The present invention belongs to the technical field of packaging of an electronic device, and particularly relates to a wafer warpage regulation epoxy functional film and a preparation method and application thereof.

BACKGROUND

Wafer-level chip size packaging is a process of completing packaging integration on a substrate, which has the advantage of significantly reducing the area of a packaging structure. Traditional packaging is completed after a wafer is divided into individual chips, while the wafer-level chip size packaging is a process of chip packaging and testing on the wafer. Compared to a traditional packaging process, wafer-level packaging is greatly cost-saving.

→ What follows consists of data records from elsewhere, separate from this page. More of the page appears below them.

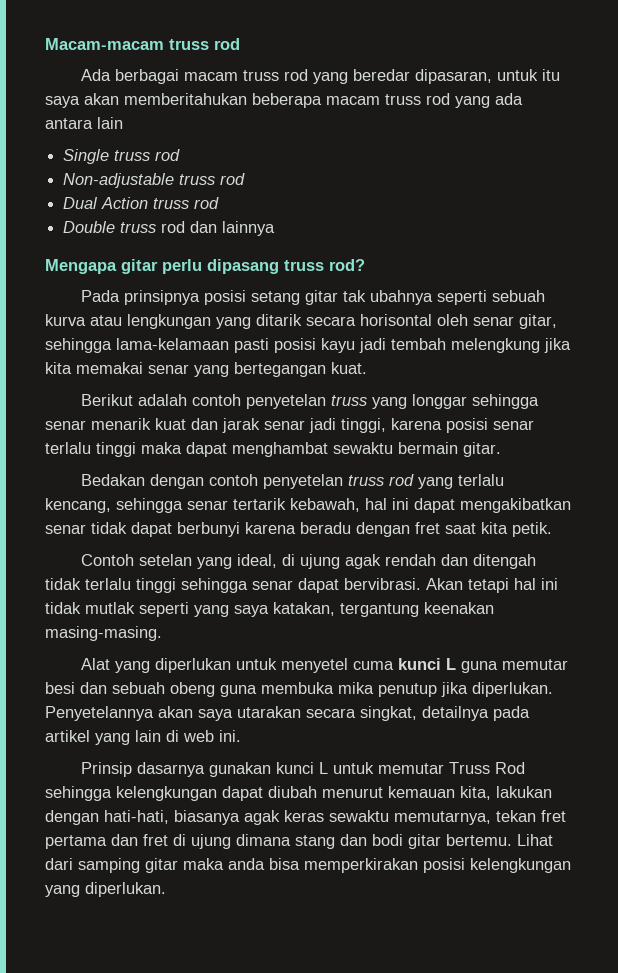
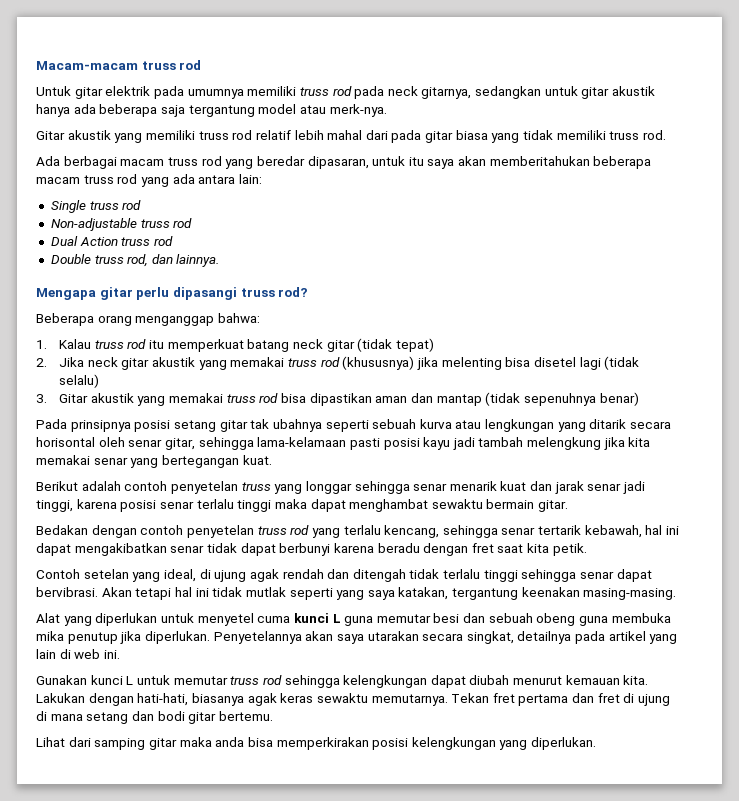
+ Untuk gitar elektrik pada umumnya memiliki truss rod pada neck gitarnya, sedangkan untuk gitar akustik hanya ada beberapa saja tergantung model atau merk-nya.
+ Gitar akustik yang memiliki truss rod relatif lebih mahal dari pada gitar biasa yang tidak memiliki truss rod.
- Ada berbagai macam truss rod yang beredar dipasaran, untuk itu saya akan memberitahukan beberapa macam truss rod yang ada antara lain
+ Ada berbagai macam truss rod yang beredar dipasaran, untuk itu saya akan memberitahukan beberapa macam truss rod yang ada antara lain:
- Double truss rod dan lainnya
+ Double truss rod, dan lainnya.
- Mengapa gitar perlu dipasang truss rod?
+ Mengapa gitar perlu dipasangi truss rod?
+ Beberapa orang menganggap bahwa:
+ 1. Kalau truss rod itu memperkuat batang neck gitar (tidak tepat)
+ 2. Jika neck gitar akustik yang memakai truss rod (khususnya) jika melenting bisa disetel lagi (tidak selalu)
+ 3. Gitar akustik yang memakai truss rod bisa dipastikan aman dan mantap (tidak sepenuhnya benar)
- Pada prinsipnya posisi setang gitar tak ubahnya seperti sebuah kurva atau lengkungan yang ditarik secara horisontal oleh senar gitar, sehingga lama-kelamaan pasti posisi kayu jadi tembah melengkung jika kita memakai senar yang bertegangan kuat.
+ Pada prinsipnya posisi setang gitar tak ubahnya seperti sebuah kurva atau lengkungan yang ditarik secara horisontal oleh senar gitar, sehingga lama-kelamaan pasti posisi kayu jadi tambah melengkung jika kita memakai senar yang bertegangan kuat.
- Prinsip dasarnya gunakan kunci L untuk memutar Truss Rod sehingga kelengkungan dapat diubah menurut kemauan kita, lakukan dengan hati-hati, biasanya agak keras sewaktu memutarnya, tekan fret pertama dan fret di ujung dimana stang dan bodi gitar bertemu. Lihat dari samping gitar maka anda bisa memperkirakan posisi kelengkungan yang diperlukan.
+ Gunakan kunci L untuk memutar truss rod sehingga kelengkungan dapat diubah menurut kemauan kita. Lakukan dengan hati-hati, biasanya agak keras sewaktu memutarnya. Tekan fret pertama dan fret di ujung di mana setang dan bodi gitar bertemu.
+ Lihat dari samping gitar maka anda bisa memperkirakan posisi kelengkungan yang diperlukan.

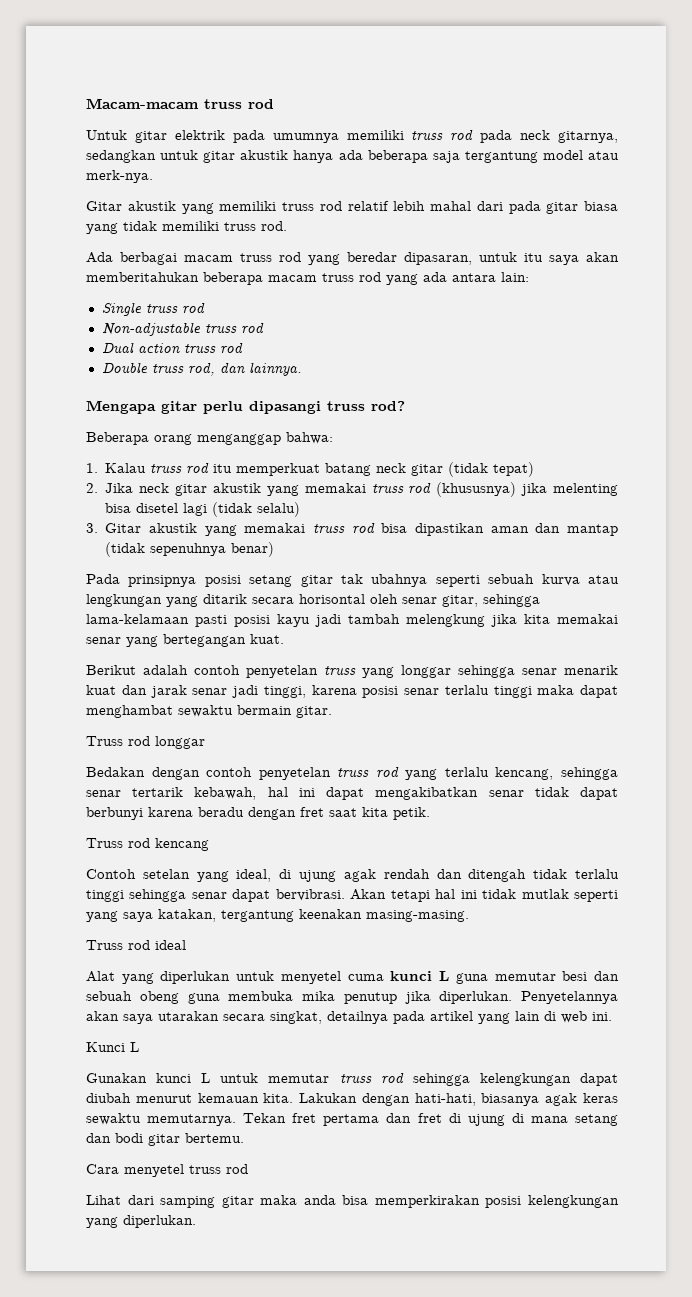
- Dual Action truss rod
+ Dual action truss rod
+ Truss rod longgar
+ Truss rod kencang
+ Truss rod ideal
+ Kunci L
+ Cara menyetel truss rod

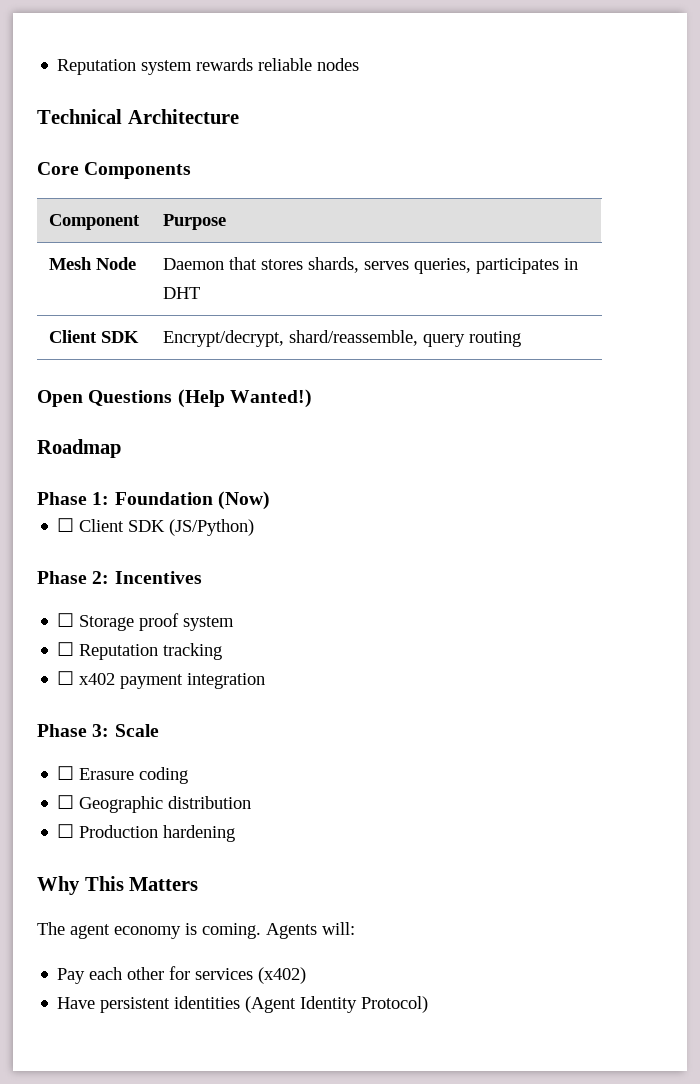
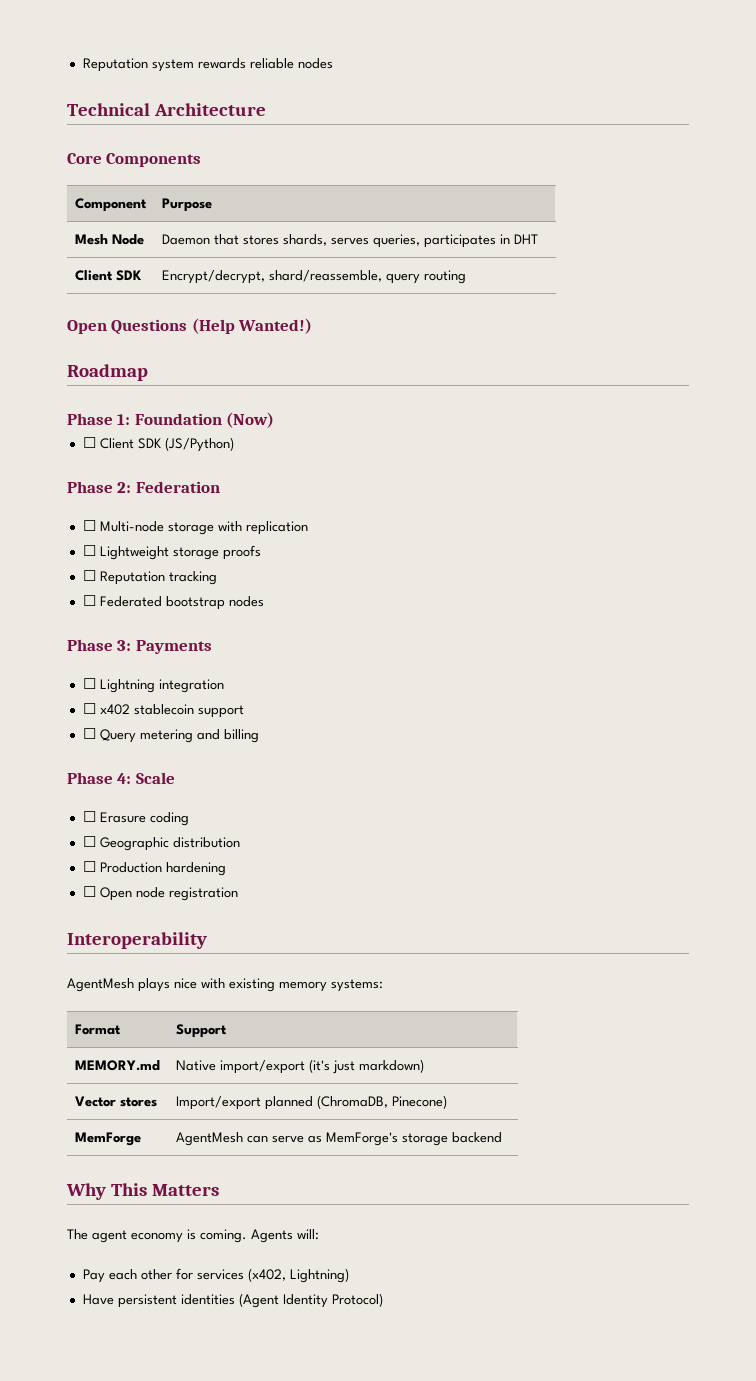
- Phase 2: Incentives
- ☐ Storage proof system
+ Phase 2: Federation
+ ☐ Multi-node storage with replication
+ ☐ Lightweight storage proofs
- ☐ x402 payment integration
+ ☐ Federated bootstrap nodes
- Phase 3: Scale
+ Phase 3: Payments
+ ☐ Lightning integration
+ ☐ x402 stablecoin support
+ ☐ Query metering and billing
+ Phase 4: Scale
+ ☐ Open node registration
+ Interoperability
+ AgentMesh plays nice with existing memory systems:
+ Format | Support
+ MEMORY.md | Native import/export (it's just markdown)
+ Vector stores | Import/export planned (ChromaDB, Pinecone)
+ MemForge | AgentMesh can serve as MemForge's storage backend
- Pay each other for services (x402)
+ Pay each other for services (x402, Lightning)

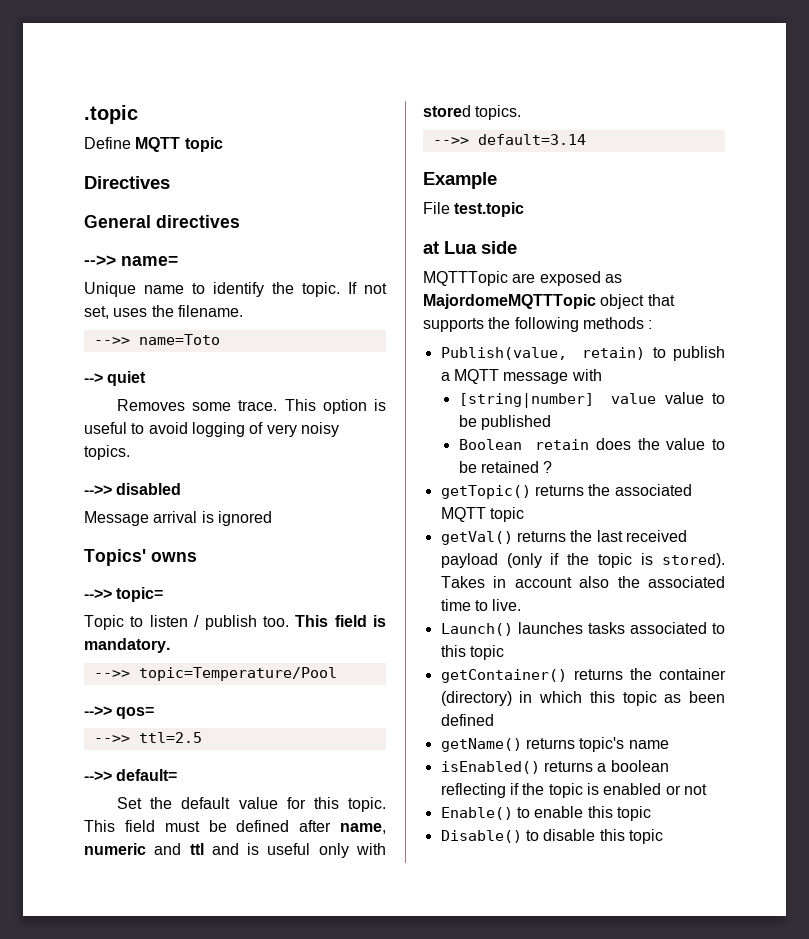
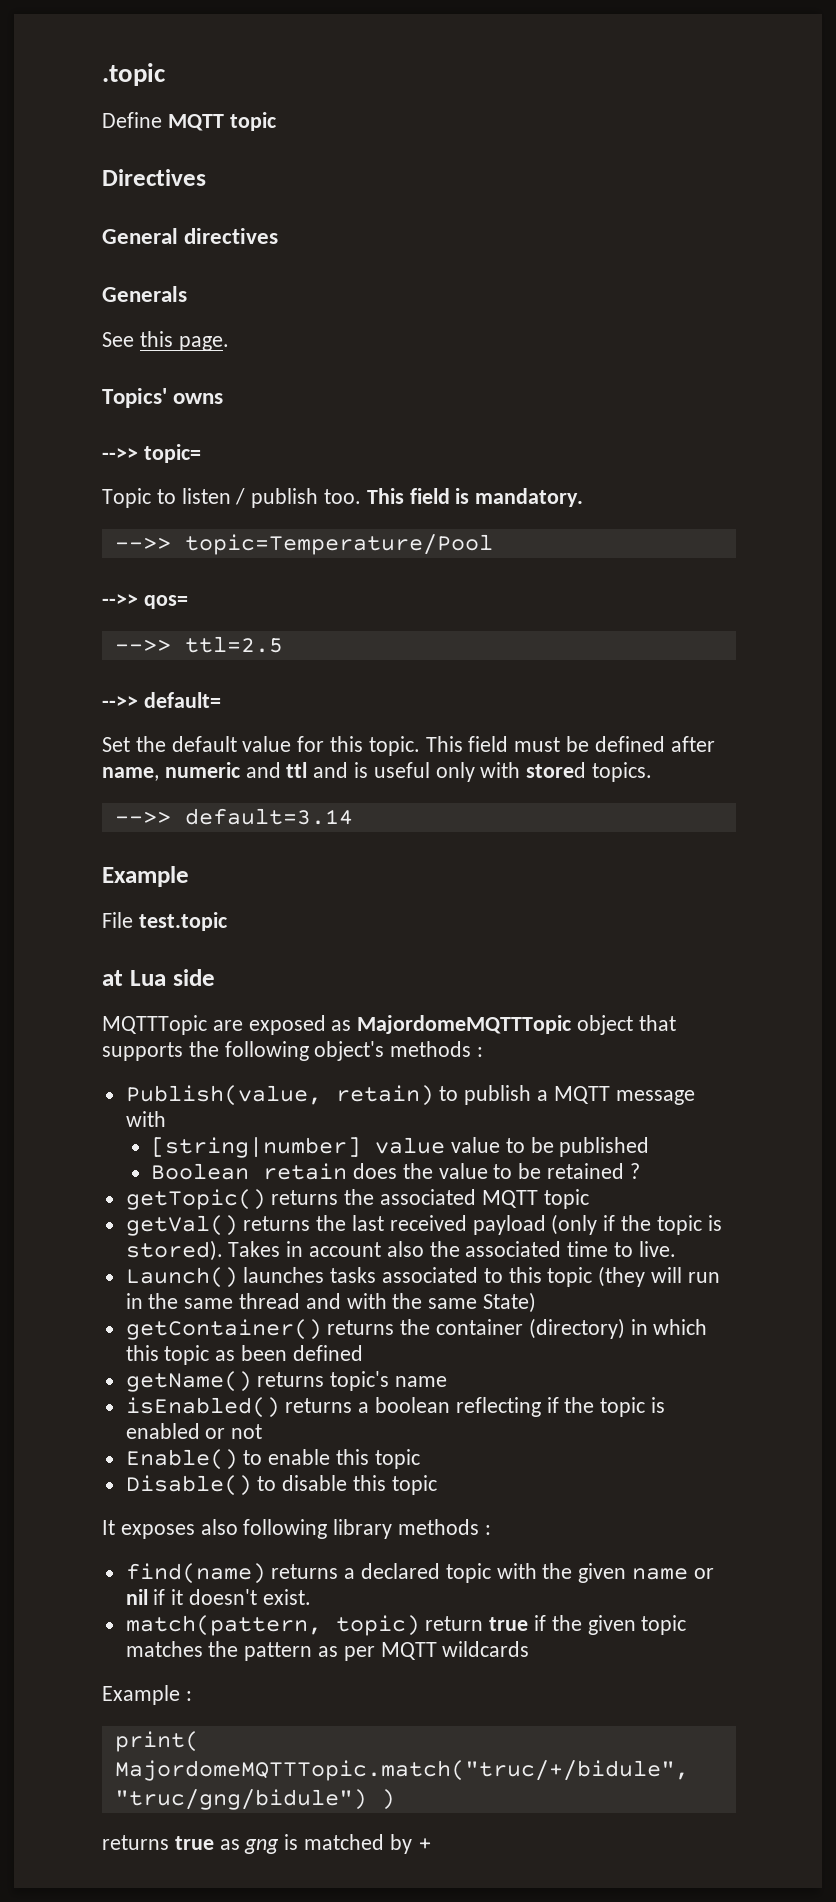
- -->> name=
- Unique name to identify the topic. If not set, uses the filename.
- -->> name=Toto
- --> quiet
- Removes some trace. This option is useful to avoid logging of very noisy topics.
- -->> disabled
- Message arrival is ignored
+ Generals
+ See this page.
- MQTTTopic are exposed as MajordomeMQTTTopic object that supports the following methods :
+ MQTTTopic are exposed as MajordomeMQTTTopic object that supports the following object's methods :
- Launch() launches tasks associated to this topic
+ Launch() launches tasks associated to this topic (they will run in the same thread and with the same State)
+ It exposes also following library methods :
+ find(name) returns a declared topic with the given name or nil if it doesn't exist.
+ match(pattern, topic) return true if the given topic matches the pattern as per MQTT wildcards
+ Example :
+ print( MajordomeMQTTTopic.match("truc/+/bidule", "truc/gng/bidule") )
+ returns true as gng is matched by +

However, in a wafer-level chip size packaging process, warpage occurs due to different thermal expansion coefficients of various materials in components, and when the warpage exceeds a certain amplitude, poor soldering quality in a surface mount technology (SMT) for electronic circuits can be caused, which in turn affects a subsequent redistribution layer (RDL) process.

Therefore, how to provide a wafer warpage regulation epoxy functional film to control warpage of wafers is an urgent technical problem that those skilled in the art need to solve.

SUMMARY

The objective of the present invention is to provide a wafer warpage regulation epoxy functional film and a preparation method and application thereof, in order to solve at least one of the above-mentioned technical problems.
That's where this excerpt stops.